B-VG Art139 Abs1 B-VG Art140 Abs1 / Individualantrag
ZPO §63 Abs1 / Aussichtslosigkeit

Leitsatz

Art140 Abs1 B-VG; ZPO §63 Abs1; VerfGG §35 Abs1; Individualantrag auf Aufhebung des §115 StVG; zur Antragslegitimation bei Individualanträgen, vor allem wenn ein gerichtliches oder verwaltungsbehördliches Verfahren anhängig ist oder war; Subsidiarität des Individualantrages; Möglichkeit der Geltendmachung der Normbedenken im Gerichtsverfahren über die Einrechnung der im Hausarrest zugebrachten Zeit in die Freiheitsstrafe - Mangel der Antragslegitimation; Abweisung des Verfahrenshilfeantrages wegen Aussichtslosigkeit

Spruch

1. Der Antrag auf Bewilligung der Verfahrenshilfe wird abgewiesen.
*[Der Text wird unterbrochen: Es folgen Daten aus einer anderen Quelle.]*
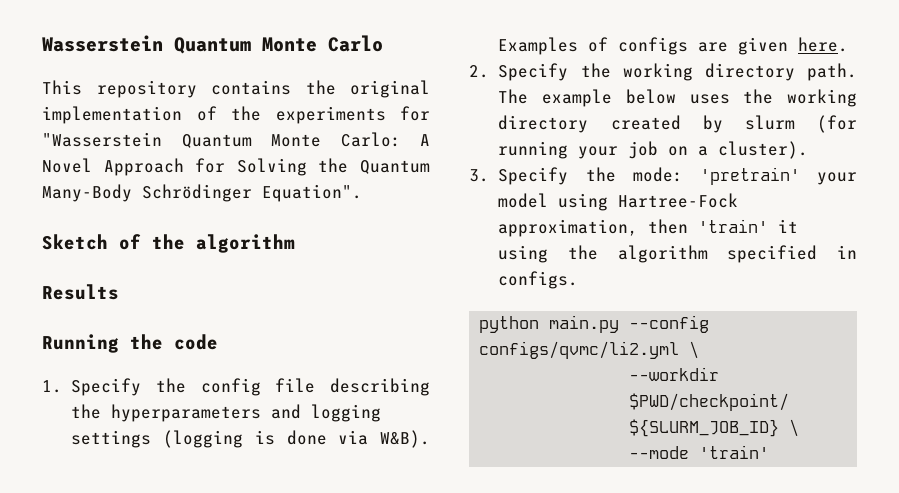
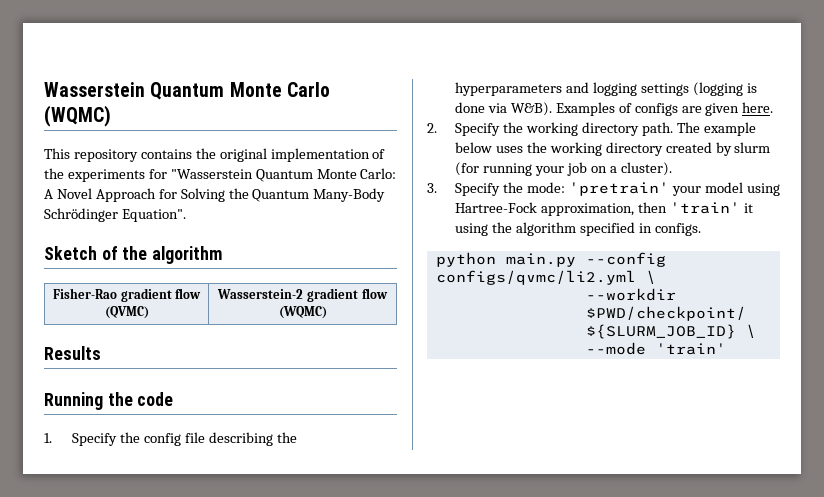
- Wasserstein Quantum Monte Carlo
+ Wasserstein Quantum Monte Carlo (WQMC)
+ Fisher-Rao gradient flow (QVMC) | Wasserstein-2 gradient flow (WQMC)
2. Der Antrag auf Prüfung der Verfassungsmäßigkeit des §115 StVG wird zurückgewiesen.

Begründung

Begründung:

1.1. Mit einer nicht durch einen Rechtsanwalt eingebrachten Eingabe stellt der Einschreiter den Antrag, ihm Verfahrenshilfe zu bewilligen, um "§115 des Strafvollzugsgesetzes (StVG) wegen Verfassungswidrigkeit anzufechten". Begründend führt der Antragsteller aus, das Oberlandesgericht Wien habe entschieden, daß ein Teil des ihm nach einem Fluchtversuch auferlegten Hausarrestes gemäß §115 StVG nicht in die 15jährige Haftzeit eingerechnet werde.
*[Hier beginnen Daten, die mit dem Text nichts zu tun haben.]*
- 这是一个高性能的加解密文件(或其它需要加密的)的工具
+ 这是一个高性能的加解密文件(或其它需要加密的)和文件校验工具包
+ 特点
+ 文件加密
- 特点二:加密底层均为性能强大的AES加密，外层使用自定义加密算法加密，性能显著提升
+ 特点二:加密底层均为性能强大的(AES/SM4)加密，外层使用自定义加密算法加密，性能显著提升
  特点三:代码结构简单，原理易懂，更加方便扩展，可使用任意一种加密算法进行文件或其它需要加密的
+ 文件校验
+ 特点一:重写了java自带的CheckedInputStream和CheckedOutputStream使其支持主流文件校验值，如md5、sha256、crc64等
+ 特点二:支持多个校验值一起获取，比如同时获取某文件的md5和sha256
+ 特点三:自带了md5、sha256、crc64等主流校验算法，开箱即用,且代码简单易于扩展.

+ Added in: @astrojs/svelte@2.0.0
§115 StVG sei verfassungswidrig, da niemand gegen seinen Willen zur Arbeit gezwungen werden dürfe, daher auch niemand, der sich der Zwangsarbeit entzieht, bestraft werden dürfe.

1.2. Aus dem vom VfGH beigeschafften Akt des Kreisgerichtes Krems an der Donau, Z 13b Ns 171/86, ist zu entnehmen:

Der Leiter der Strafvollzugsanstalt Stein stellte am 1. Juli 1986 an das Kreisgericht Krems den Antrag auf Nichteinrechnung einer Hausarreststrafe in der Dauer von vier Wochen gemäß §16 Abs2 Z6 StVG (ganz oder teilweise). Das Kreisgericht Krems faßte am 28. Juli 1986 den Beschluß, daß dem Antragsteller gemäß §115 StVG die im Hausarrest zugebrachte Zeit in die von ihm derzeit verbüßte Freiheitsstrafe zur Gänze nicht eingerechnet wird. Der dagegen erhobenen Beschwerde des Antragstellers wurde vom Oberlandesgericht Wien mit Beschl. vom 4. September 1986 insoweit Folge gegeben, daß von der im Hausarrest zugebrachten Zeit von vier Wochen zwei Wochen nicht in die Strafzeit der mit Urteil des Landesgerichtes für Strafsachen Wien verhängten Freiheitsstrafe eingerechnet werden.

2. Der VfGH hat erwogen:

2.1. Eine Person, die unmittelbar durch die Verfassungswidrigkeit einer Gesetzesbestimmung in ihren Rechten verletzt zu sein behauptet, kann diese Bestimmung beim VfGH anfechten, soferne die Bestimmung ohne Fällung einer gerichtlichen Entscheidung oder ohne Erlassung eines Bescheides für diese Person wirksam geworden ist (Art140 Abs1 letzter Satz B-VG).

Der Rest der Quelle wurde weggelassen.